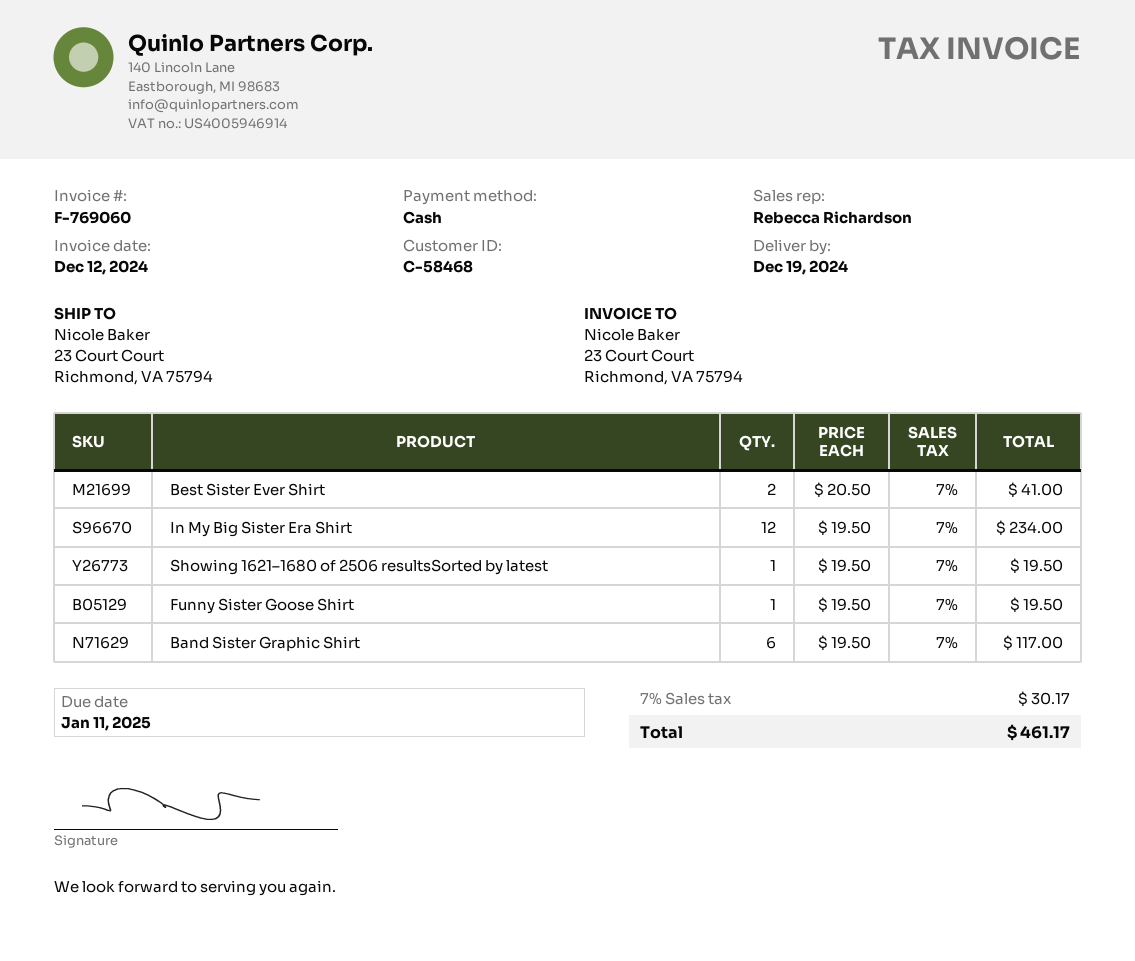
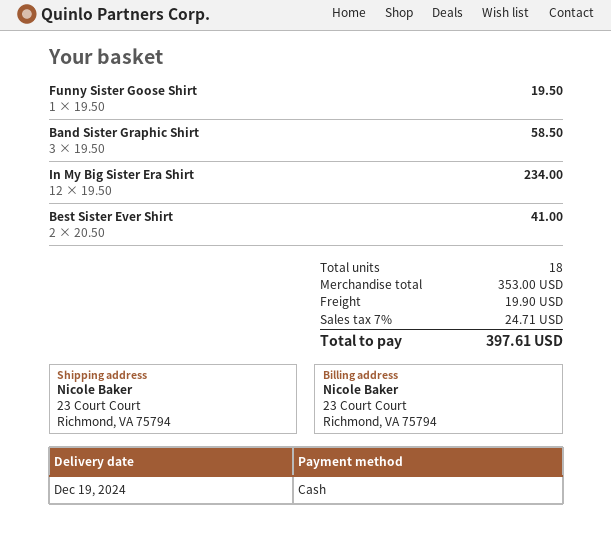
Showing 1621–1680 of 2506 resultsSorted by latest: 1 x 19.50 = 19.50 -> none
Band Sister Graphic Shirt: 6 x 19.50 = 117.00 -> 3 x 19.50 = 58.50
shipping: none -> 19.90
tax: 7% = 30.17 -> 7% = 24.71
total: 461.17 -> 397.61

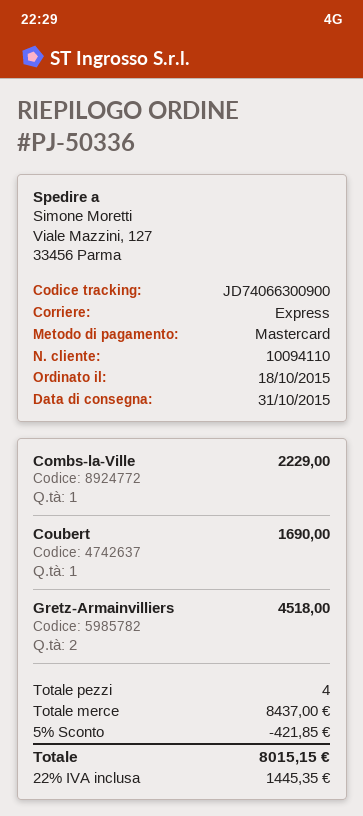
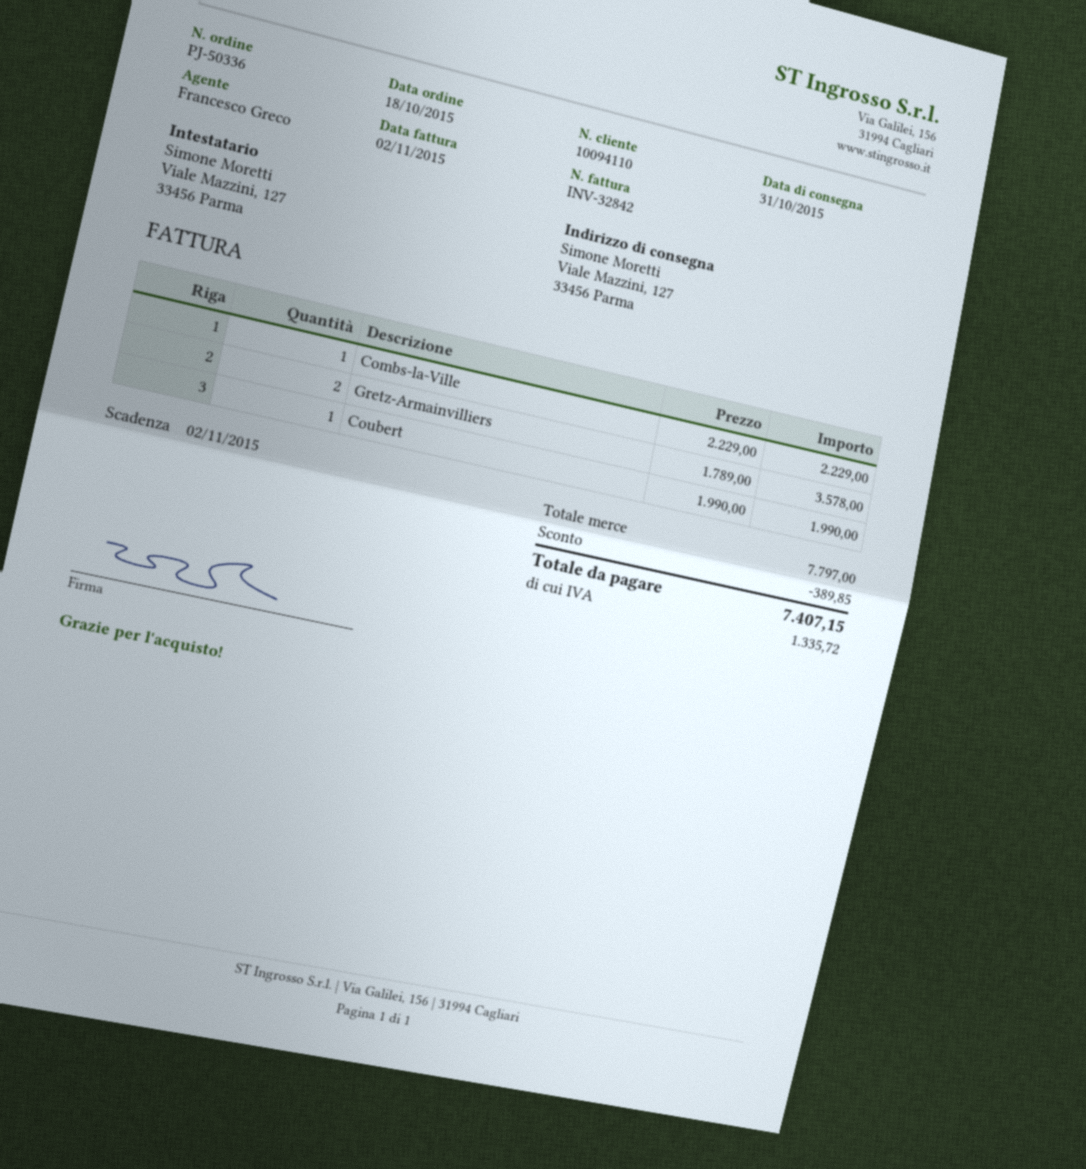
Coubert: 1 for 1690.00 -> 1 for 1990.00
Gretz-Armainvilliers: 2 for 4518.00 -> 2 for 3578.00
subtotal: 8437.00 -> 7797.00
discount: 421.85 -> 389.85
tax: 1445.35 -> 1335.72
total: 8015.15 -> 7407.15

= To do =
A verbatim transcription of the listing is expected, with no pictures included.

= Your solution =
Showing 1621–1680 of 2506 resultsSorted by latest: 1 x 19.50 = 19.50 -> none
Band Sister Graphic Shirt: 6 x 19.50 = 117.00 -> 3 x 19.50 = 58.50
shipping: none -> 19.90
tax: 7% = 30.17 -> 7% = 24.71
total: 461.17 -> 397.61

Coubert: 1 for 1690.00 -> 1 for 1990.00
Gretz-Armainvilliers: 2 for 4518.00 -> 2 for 3578.00
subtotal: 8437.00 -> 7797.00
discount: 421.85 -> 389.85
tax: 1445.35 -> 1335.72
total: 8015.15 -> 7407.15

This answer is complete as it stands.